Records for the task:
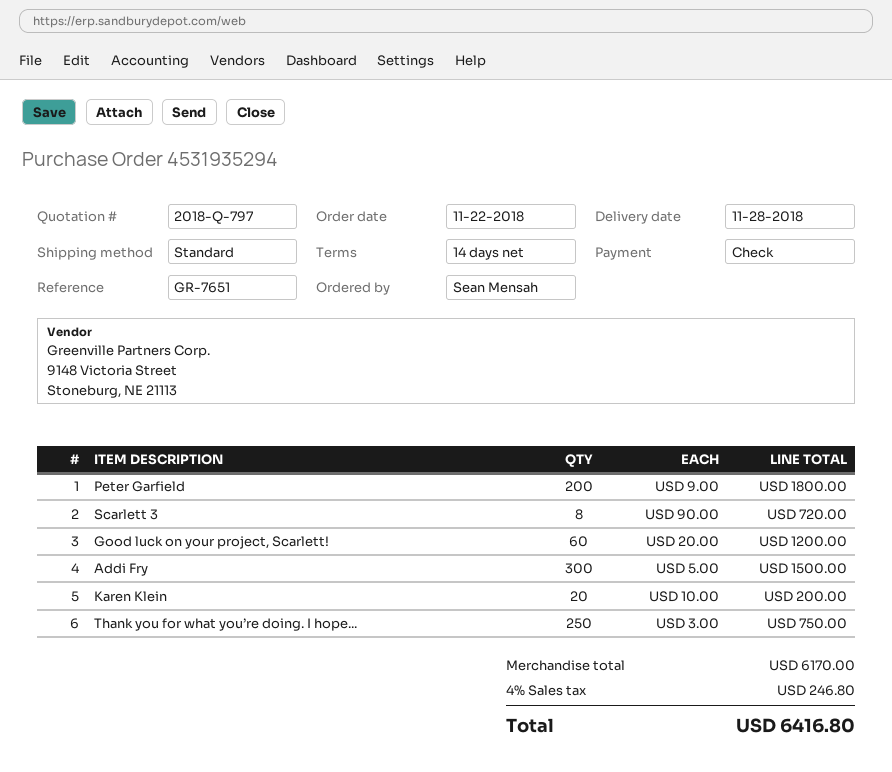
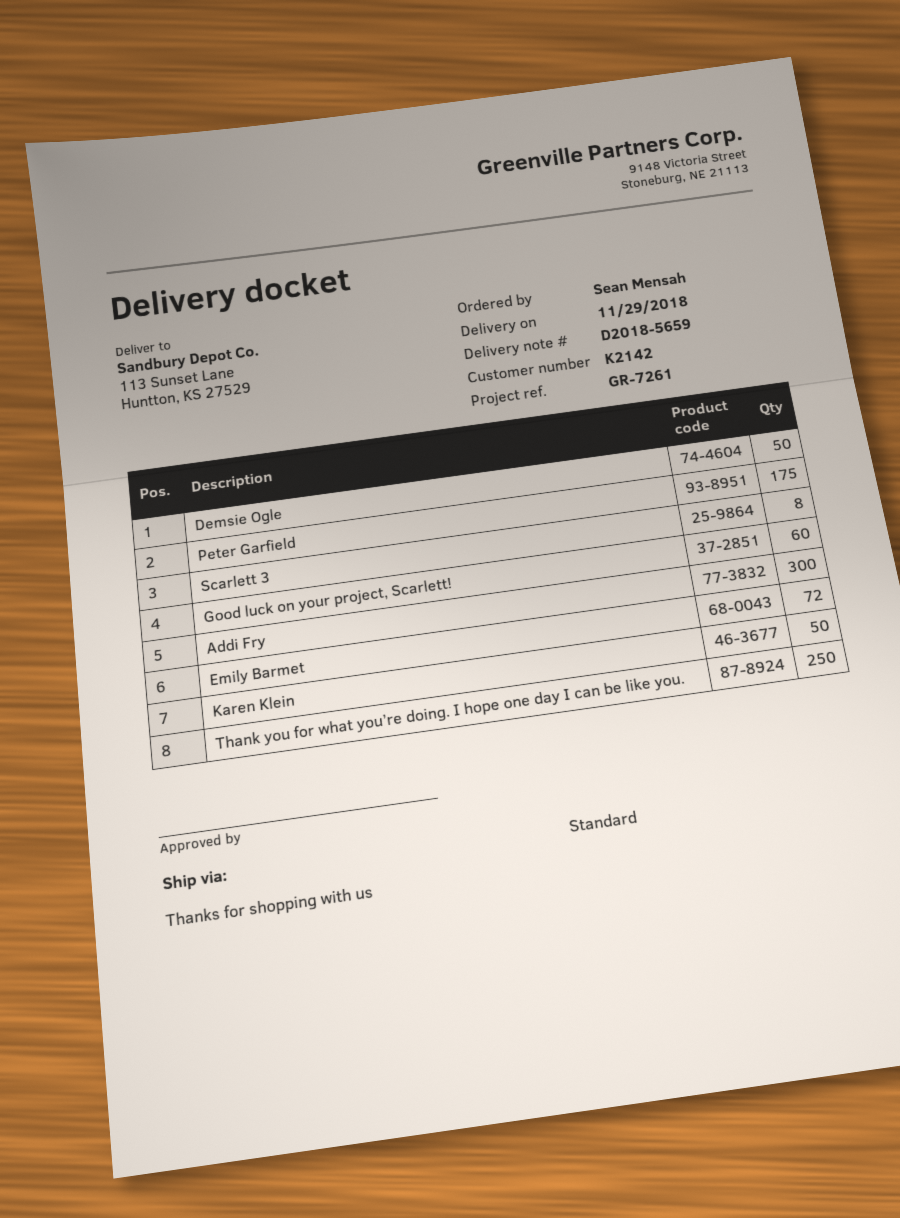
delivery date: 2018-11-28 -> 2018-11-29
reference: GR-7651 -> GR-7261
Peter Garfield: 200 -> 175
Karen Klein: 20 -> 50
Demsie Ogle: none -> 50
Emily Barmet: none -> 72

Work to complete: Excluding every picture, write out each record word for word.

Answer to this task:
delivery date: 2018-11-28 -> 2018-11-29
reference: GR-7651 -> GR-7261
Peter Garfield: 200 -> 175
Karen Klein: 20 -> 50
Demsie Ogle: none -> 50
Emily Barmet: none -> 72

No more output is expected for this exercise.